AYER: La narración del diluvio universal siempre ha impresionado a nuestra mente infantil. Los detalles del arca y cada pareja de animales, los cuarenta días de lluvia, la paloma que vuelve con una rama de olivo, el arco-iris en el cielo como sello de la promesa de Dios, todo apunta hacia un cambio profundo originado por el comportamiento de la humanidad y la decisión divina para “empezar de nuevo”.

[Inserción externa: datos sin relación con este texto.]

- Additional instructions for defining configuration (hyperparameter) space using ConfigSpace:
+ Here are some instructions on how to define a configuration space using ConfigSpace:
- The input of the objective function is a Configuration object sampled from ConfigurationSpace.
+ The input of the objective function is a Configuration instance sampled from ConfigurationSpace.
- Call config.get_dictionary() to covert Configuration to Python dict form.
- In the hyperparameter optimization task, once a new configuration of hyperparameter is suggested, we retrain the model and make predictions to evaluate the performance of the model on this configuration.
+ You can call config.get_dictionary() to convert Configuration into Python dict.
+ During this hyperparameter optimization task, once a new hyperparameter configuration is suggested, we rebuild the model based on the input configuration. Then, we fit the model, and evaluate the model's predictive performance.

HOY: Las noticias cotidianas sobre los efectos del cambio climático nos cuestionan seriamente y parece que seguimos renuentes a tomar medidas profundas y eficaces. Corremos el riesgo de acostumbrarnos al ruido mediático y difícilmente cambiamos nuestros modelos de consumo. Como si Noé no tomara en cuenta a Dios o como si Noé mismo tuviera soluciones mejores gracias a su acervo tecnológico y a su capacidad de adaptación. Tal vez nos hemos llenado de una soberbia más sutil, como cuando quisimos erigir la torre de Babel o cuando zarpó el insumergible Titanic, como cuando manipulamos partículas subatómicas o la misma genética humana.

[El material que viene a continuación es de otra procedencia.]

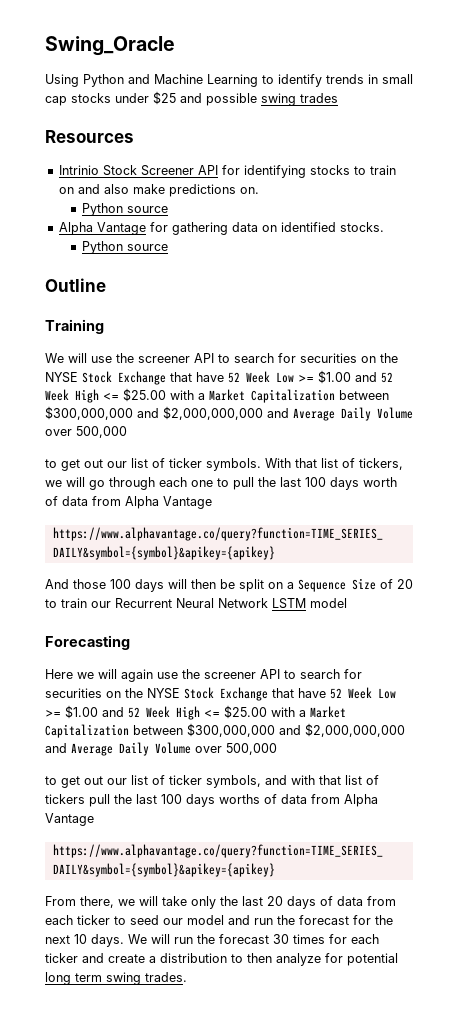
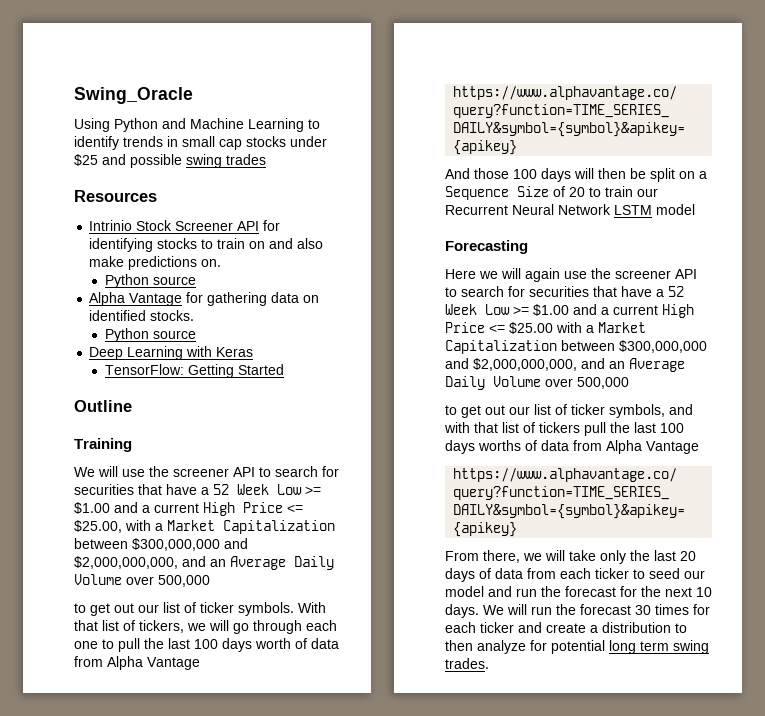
+ Deep Learning with Keras
+ TensorFlow: Getting Started
- We will use the screener API to search for securities on the NYSE Stock Exchange that have 52 Week Low >= $1.00 and 52 Week High <= $25.00 with a Market Capitalization between $300,000,000 and $2,000,000,000 and Average Daily Volume over 500,000
+ We will use the screener API to search for securities that have a 52 Week Low >= $1.00 and a current High Price <= $25.00, with a Market Capitalization between $300,000,000 and $2,000,000,000, and an Average Daily Volume over 500,000
- Here we will again use the screener API to search for securities on the NYSE Stock Exchange that have 52 Week Low >= $1.00 and 52 Week High <= $25.00 with a Market Capitalization between $300,000,000 and $2,000,000,000 and Average Daily Volume over 500,000
+ Here we will again use the screener API to search for securities that have a 52 Week Low >= $1.00 and a current High Price <= $25.00 with a Market Capitalization between $300,000,000 and $2,000,000,000, and an Average Daily Volume over 500,000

SIEMPRE: Nuestra condición de creaturas es un dato mayor que jamás cambiará. No somos dueños del mundo. Me parece que las medidas a tomar ante el ritmo alocado que le hemos impuesto del planeta deben volver a ponernos bajo la tutela amorosa del Creador, y esto no significa que nos pongamos a rezar y nos sentemos a esperar la lluvia, o que una bendición del Papa sea suficiente para que cesen las inundaciones. Ojalá entendamos que Dios mismo nos ha puesto como colaboradores especiales de su providencia amorosa, de modo que planes y proyectos vayan más allá de conveniencias locales o soluciones a corto plazo. No caigamos en la tentación de proyectar otra Babel o de construir un arca a nuestro tamañito sin la dirección divina. El futuro es con Dios y el auténtico bien común debe ser mundial.